“行。”
他放下杯子,又轉身回去繼續拍攝。
盧小楓老實地打開聯系人列表,從上往下地翻找著主辦方的名字打算發通知。
過了半晌,才后知后覺地想了起來。
陸老師的那位演技老師霍明河好像就是土生土長的b市人吧
好家伙。
所以陸老師這是嘴上說著不打算慣,結果還是硬找了個理由,準備回去了么
盧小楓嘀咕一聲。
心情一時間竟然有些難以形容。
他不知道為什么如此簡單的一件事,能被陸行朝這一番下來給搞得如此復雜。
明明只要直說出來不就好了么
不過左右自己拿錢干活,多說多錯。
盧小楓心里嘀咕著,還是老老實實地點開了主辦方的名單,給那邊打了聲招呼。
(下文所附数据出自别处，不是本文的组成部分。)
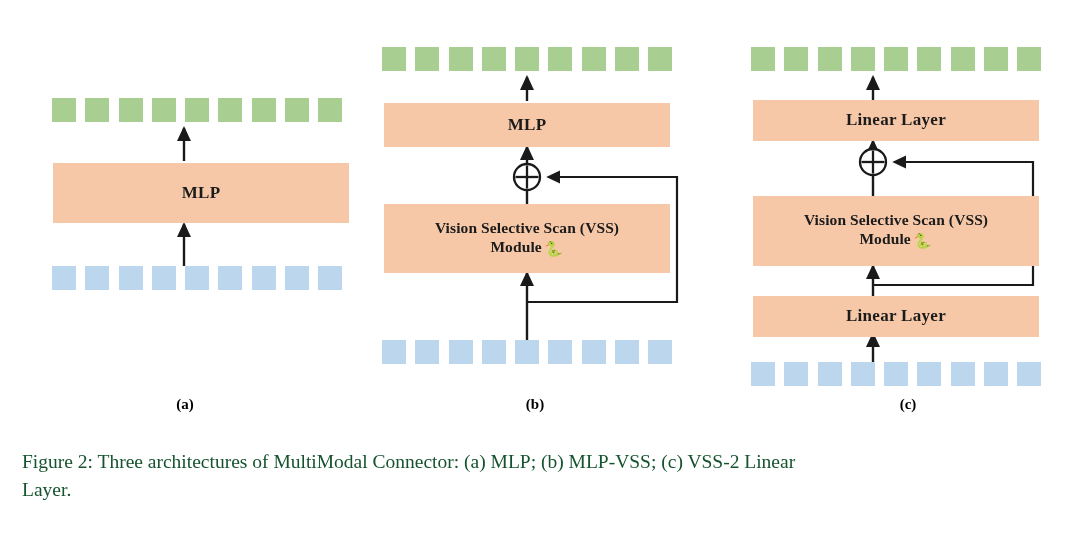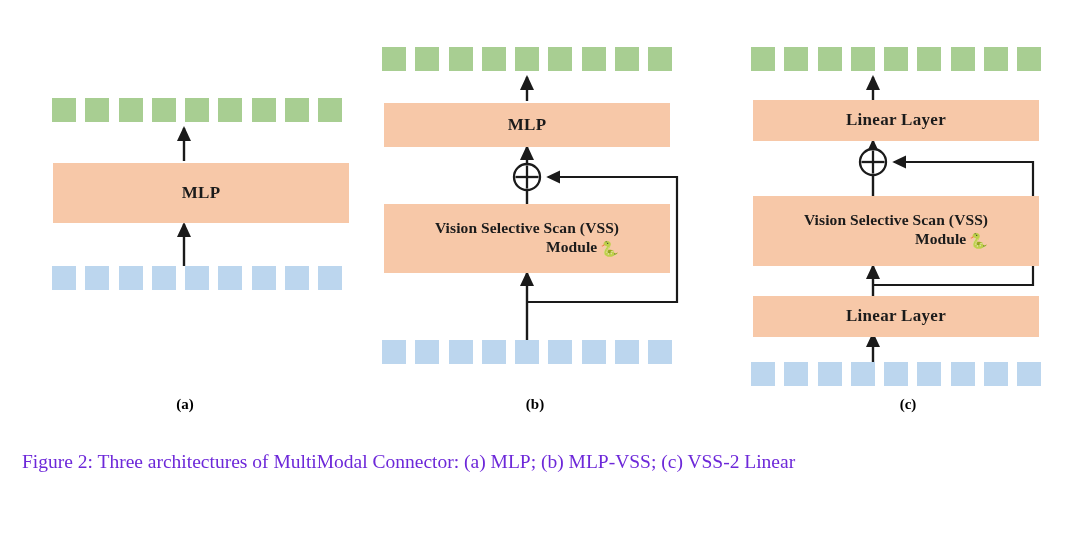--- a/index.html
+++ b/index.html
@@ -59,7 +59,7 @@
     line-height: 1.22;
     color: #1b1b1b;
   }
-  .module-box .box-label { display: block; text-align: right; }
+  .module-box .box-label { display: block; }
   .mod-title { font-size: 17px; letter-spacing: 0.3px; }
   .mod-title-small { font-size: 15.5px; letter-spacing: 0.1px; }
 

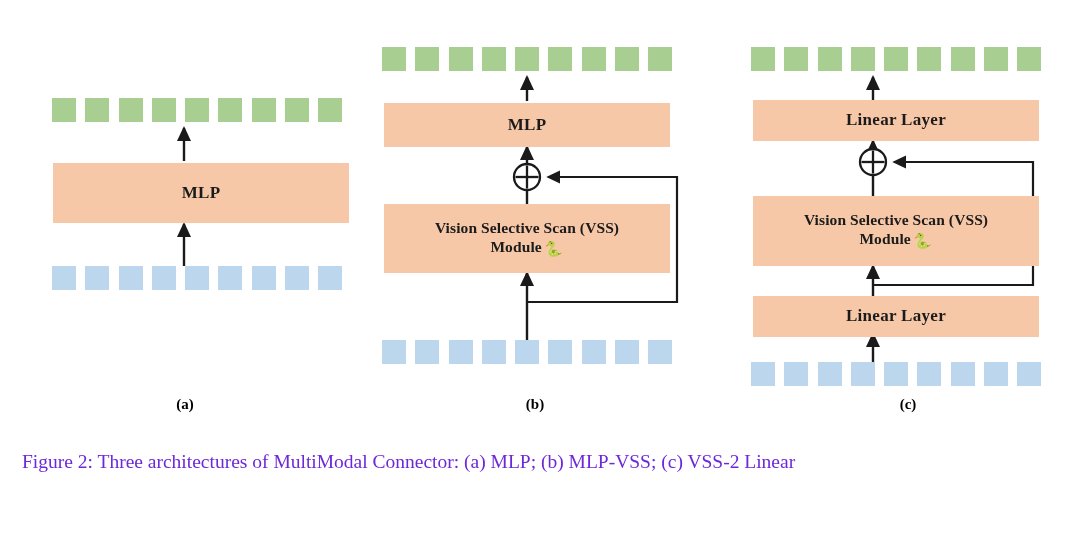--- a/index.html
+++ b/index.html
@@ -98,7 +98,7 @@
     font-size: 19.5px;
     line-height: 1.42;
     text-align: left;
-    color: #6d28d9;
+    color: #14532d;
   }
   #figure-caption .cap-line { display: block; }
 </style>

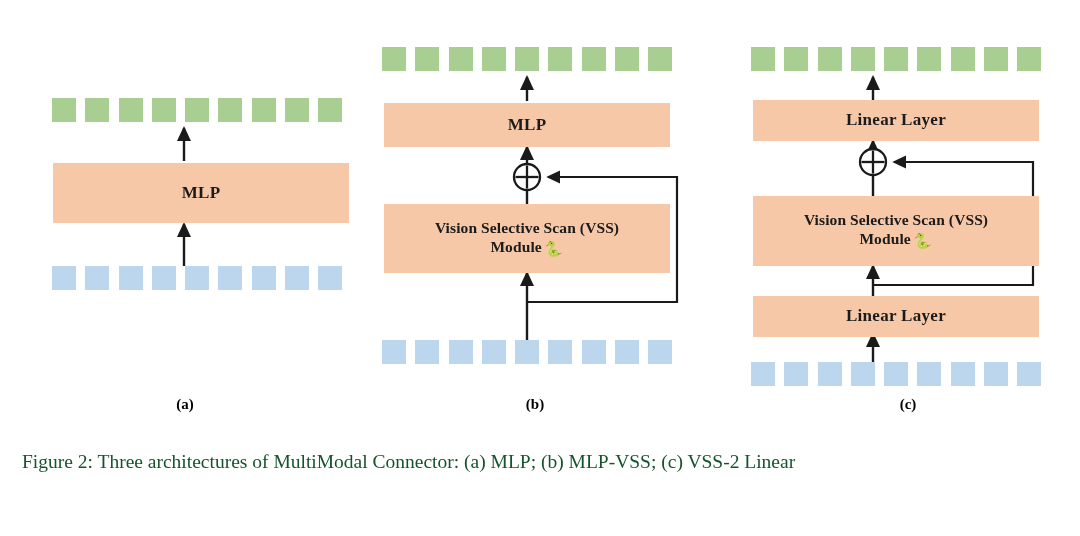--- a/index.html
+++ b/index.html
@@ -267,6 +267,7 @@
 
   <div id="figure-caption">
     <span class="cap-line">Figure 2: Three architectures of MultiModal Connector: (a) MLP; (b) MLP-VSS; (c) VSS-2 Linear</span>
+    <span class="cap-line">Layer.</span>
   </div>
 
 </div>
然后又打開軟件,乖乖為陸行朝翻起了能訂的機票來。
謝遲回到家已經很晚了。
他走的時候剛好碰上晚高峰,路上是實在堵得可以。加之又下了小雪,道路泥濘濕滑,更是弄得擁擠不堪。
他抱著箱子坐在后座,一路走走停停。
直到人都在暖氣中被烘得睡上了一覺,這才勉強開回了家里。
他迷迷糊糊地從車上下來,抱著箱子開燈。
屋子里依舊冷清,連一丁點兒活人的氣息都沒有。倒是房間里充盈的暖氣,讓空氣中勉強多了點家的味道。謝遲拖著疲憊的身體將箱子放到桌上,從冰箱里拿出了一盒速食。
他已經沒有力氣去做了,有的吃就行。
趁著微波爐熱餐的功夫,謝遲拿出了自己從工作室取回來的檔案。
他過去曾為了給陸行朝打掩護,特意取了一個工作才會用的假名。雖然被人看了也不會有什么,但只要順著檔案里的資料找上一找,很容易就能發現其中的貓膩。
好在袋子有被仔細地密封過。
除了他以外,應該沒有人會打開看了。
謝遲不由覺得好笑。
自己這一場戀愛談到如今,簡直比溝渠里的老鼠還要不如。至少老鼠還能時不時地抬頭看看陽光,而他
只有陸行朝十年如一日的酷暑寒冬。
謝遲看完了,將檔案丟到了箱子里。
他起身草草將晚餐吃了,又去洗了個澡,便躺去了床上。
兩個人的床,一個人睡著總顯得空曠。
好在謝遲早已經習慣了這樣的生活,獨自躺得久了,也就不會想太多什么。
第二天醒來。
謝遲發現自己的病挺不幸地好全了。
他摸摸自己額頭,又拿體溫計量了三四五六回。偏偏左測右測,溫度計上顯示的都是極其正常的368°。
拿生病搪塞杜南明的希望顯然是破滅了。
他郁悶了一會兒,拿手機跟這人回了句“馬上”。接著便從衣柜里隨便找了套衣服,換上了匆匆下樓出門。